A Federação das Associações Empresariais de SC, Facisc, realizou nesta quinta-feira, 21/5, uma reunião virtual com o vice-presidente da FECAM e prefeito de Major Vieira, Orildo Servergnini. Participaram também o presidente da Federação, Jonny Zulauf, os economistas da FECAM, Ailson Fiuza e da FACISC, Leonardo Alonso Rodrigues e o superintendente da FACISC, Gilson Zimmermann.

No encontro foram debatidos os impactos das medidas trabalhistas, de crédito, tributárias, de ajuda aos estados e municípios, coronavoucher, e outras ações em curso no país neste período de pandemia.
Na ocasião o economista da Federação, Leonardo Alonso Rodrigues apresentou a análise elaborada acerca dos possíveis impactos das medidas trabalhistas, auxílio emergencial, de crédito e as tributárias. Também ponderou que as medidas estão no front das necessidades abertas atualmente, possuem cobertura e abrangência significativa, reconheceu o esforço fiscal e governamental, mas também analisa que as medidas, apesar de virem de forma positiva, elas por si só não serão capazes de conter todo impacto de queda na economia prevista.

Sobre as medidas ao mercado de crédito, com os R$ 260,9 Bilhões de recursos adicionais anunciados pelo governo federal, é estimado um impacto potencial de crescimento de 7,3% sobre o saldo da carteira de crédito do sistema financeiro nacional, que até março de 2020 possuía saldo de R$ 3.587 Trilhões.
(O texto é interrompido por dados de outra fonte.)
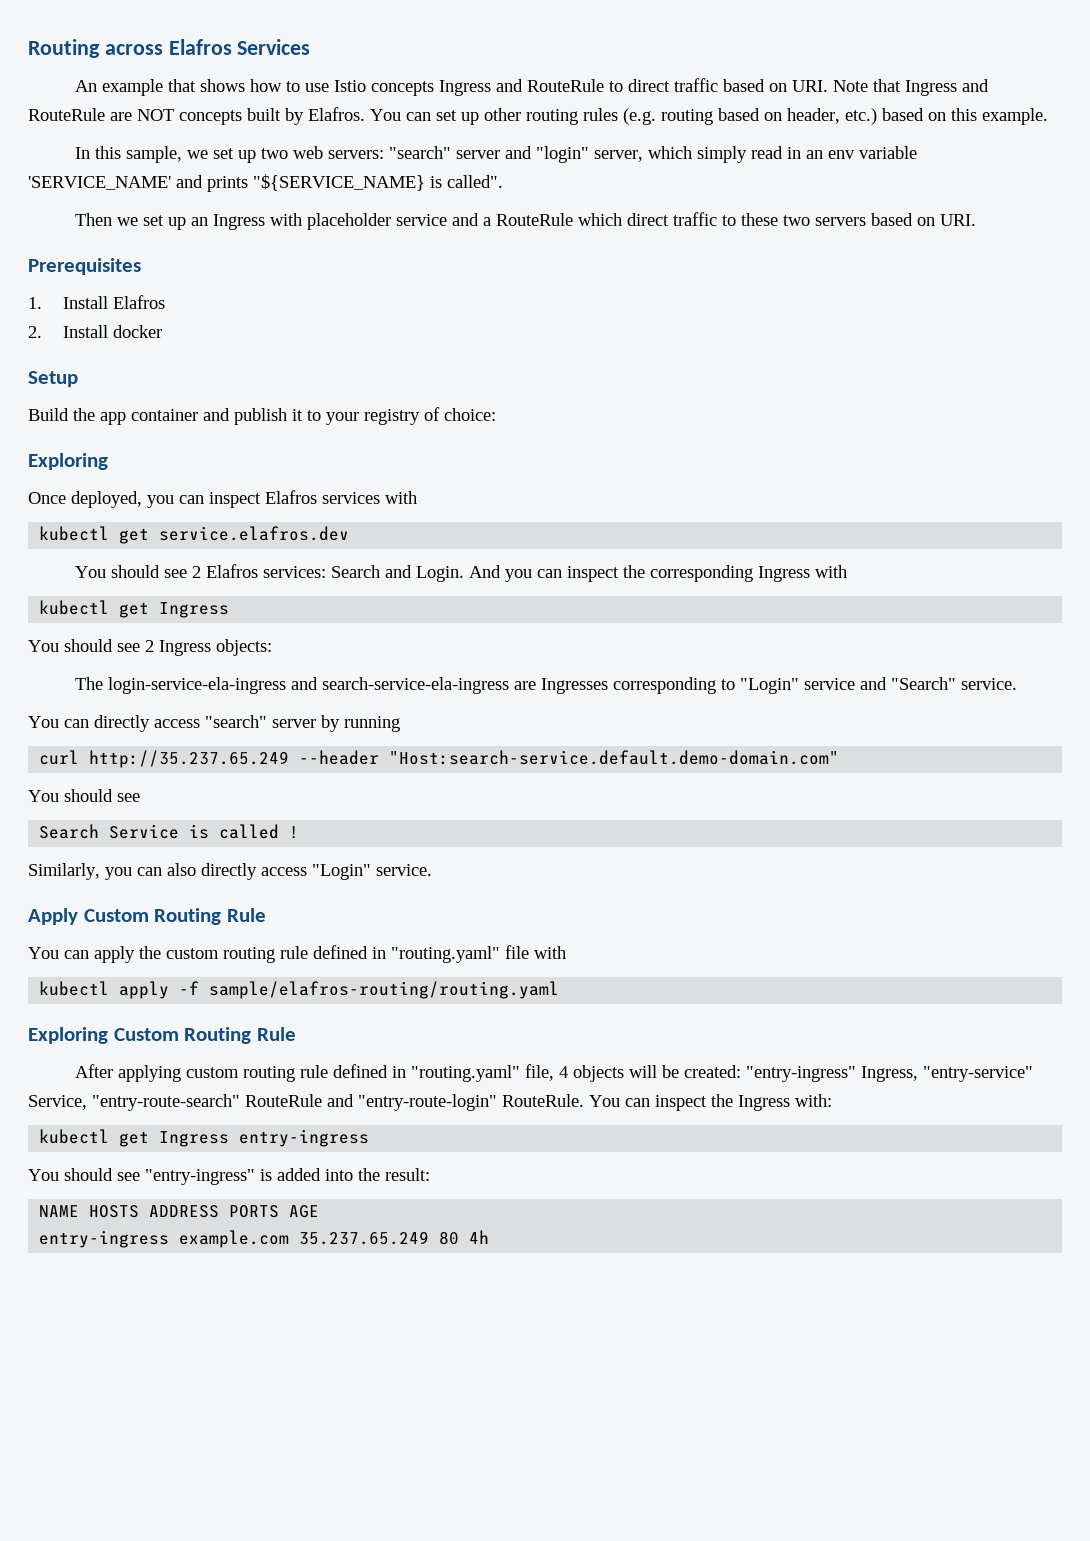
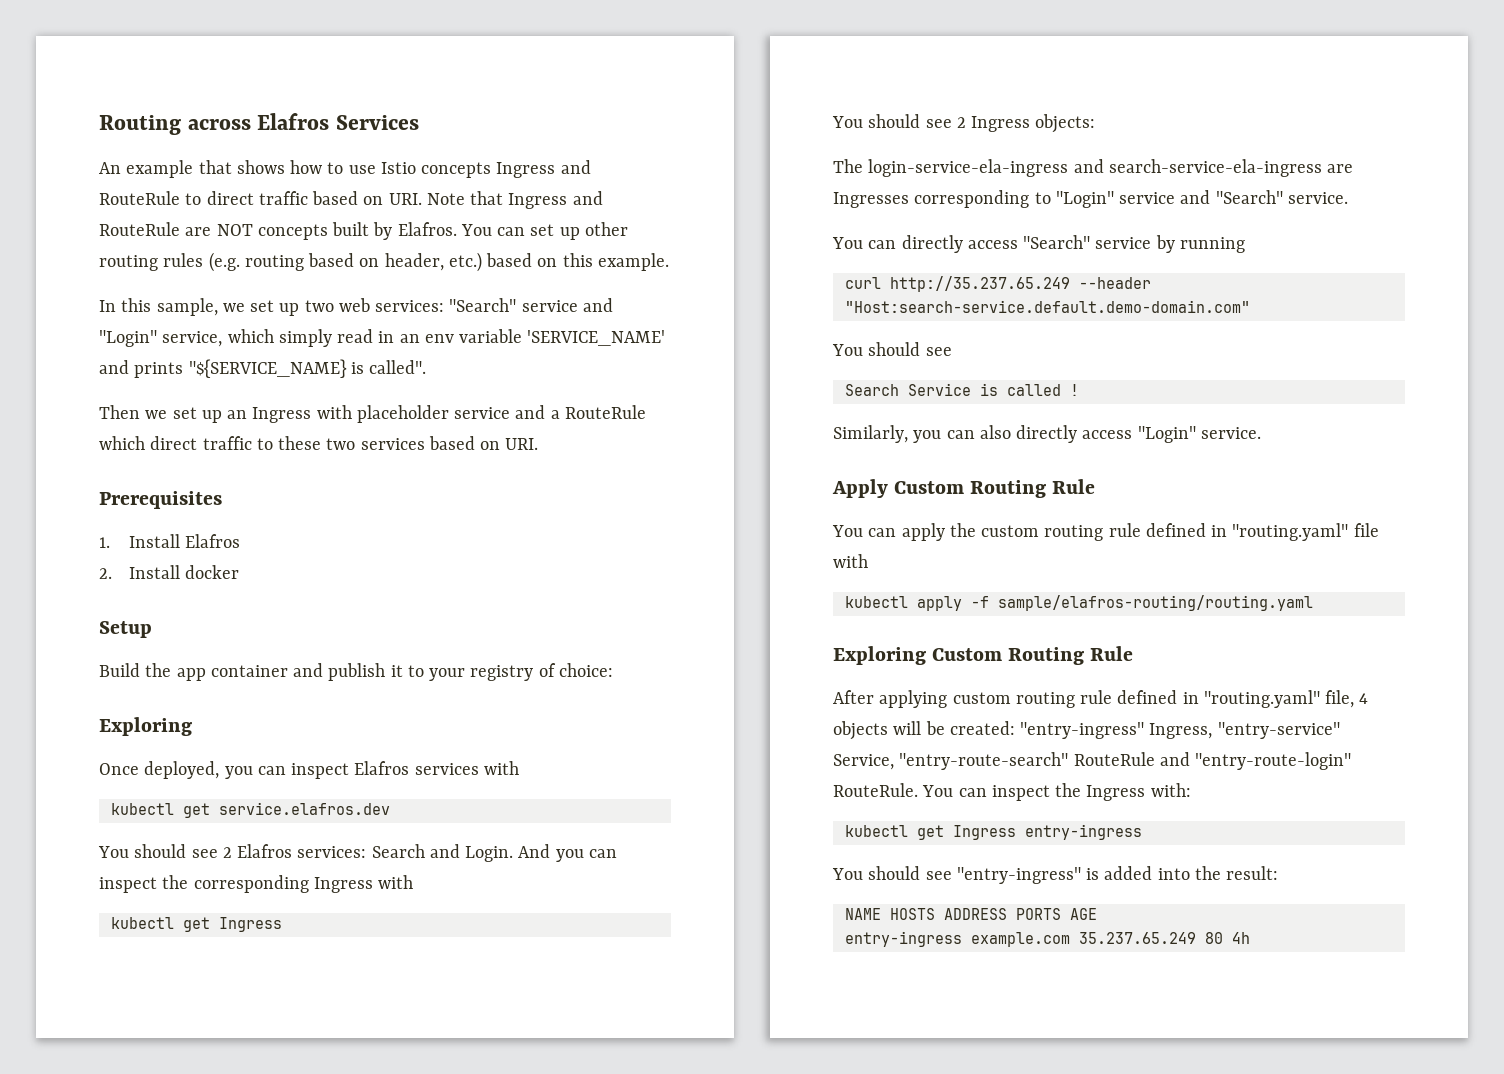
[328,146,644,163] servers: "search" server and "login" server, -> [375,298,613,312] [99,330,223,347] services: "Search" service and "Login" service,
[815,217,867,226] servers -> [360,438,425,450] services
[205,715,316,728] "search" server -> [1023,235,1152,249] "Search" service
Entre os R$ 260,9 Bilhões anunciados, R$ 186,9 Bilhões (72% do total) estão direcionados a empresas em geral e setor da saúde, R$ 43 Bilhões (16% do total) se referem ao crédito imobiliário e R$ 31 Bilhões (12% do total) ao crédito rural.

Em relação as receitas municipais, o economista da FECAM, Ailson Fiuza, analisou os impactos na arrecadação, avaliando as principais fontes de receita tributárias (ICMS, IPVA, ICMS E ISS). Segundo o economista a estimativa é de queda na arrecadação para 2020, o cenário é de incertezas e certamente os auxílios serão insuficientes.

Na avaliação do vice-presidente da FECAM e prefeito de Major Vieira, Orildo Servergnini, certamente os municípios serão os que mais sentirão os efeitos econômicos desta pandemia, mas com a união e o esforço de todos será possível sair da crise. “A ponta é a que mais sofre neste cenário e estamos fazendo o que podemos para superar os desafios. Tenho certeza que depois que sairmos dessa pandemia Santa Catarina será a primeira a sair da crise pois temos instituições fortalecidas e que tem grande poder nas suas bases”, destacou.

Para o presidente da FACISC, Jonny Zulauf, a discussão foi fundamental para compreender os aspectos econômicos as informações econômicas do momento que estamos passando. “Este encontro foi fantástico para que possamos entender e defender o que está acontecendo, principalmente em relação as situações financeiras dos cidadãos, das empresas e dos bancos que estão hábeis e com capital para disponibilizar a sociedade e ao empreendedor. Este conteúdo nos dará subsídios para sustentar discussões em assuntos de interesse da classe empresarial”, ressaltou o presidente.

Na opinião de Zulauf, há uma demanda reprimida no consumo, mas espera-se que em breve as pessoas voltem a consumir e o mercado volte a crescer. “Vamos dar a volta por cima. Será difícil passarmos por este momento, mas por outro lado vemos que os resultados das ações do governo federal, tem assegurado um equilíbrio para o cidadão e para as empresas. O Brasil e SC têm condições e o perfil empreendedor de catarinense confirmará que vamos sim retomar com qualidade e bons resultados a superação deste momento que estamos passando, com as ferramentas, os recursos e a sensibilidade, teremos sim a recuperação”, avaliou o presidente.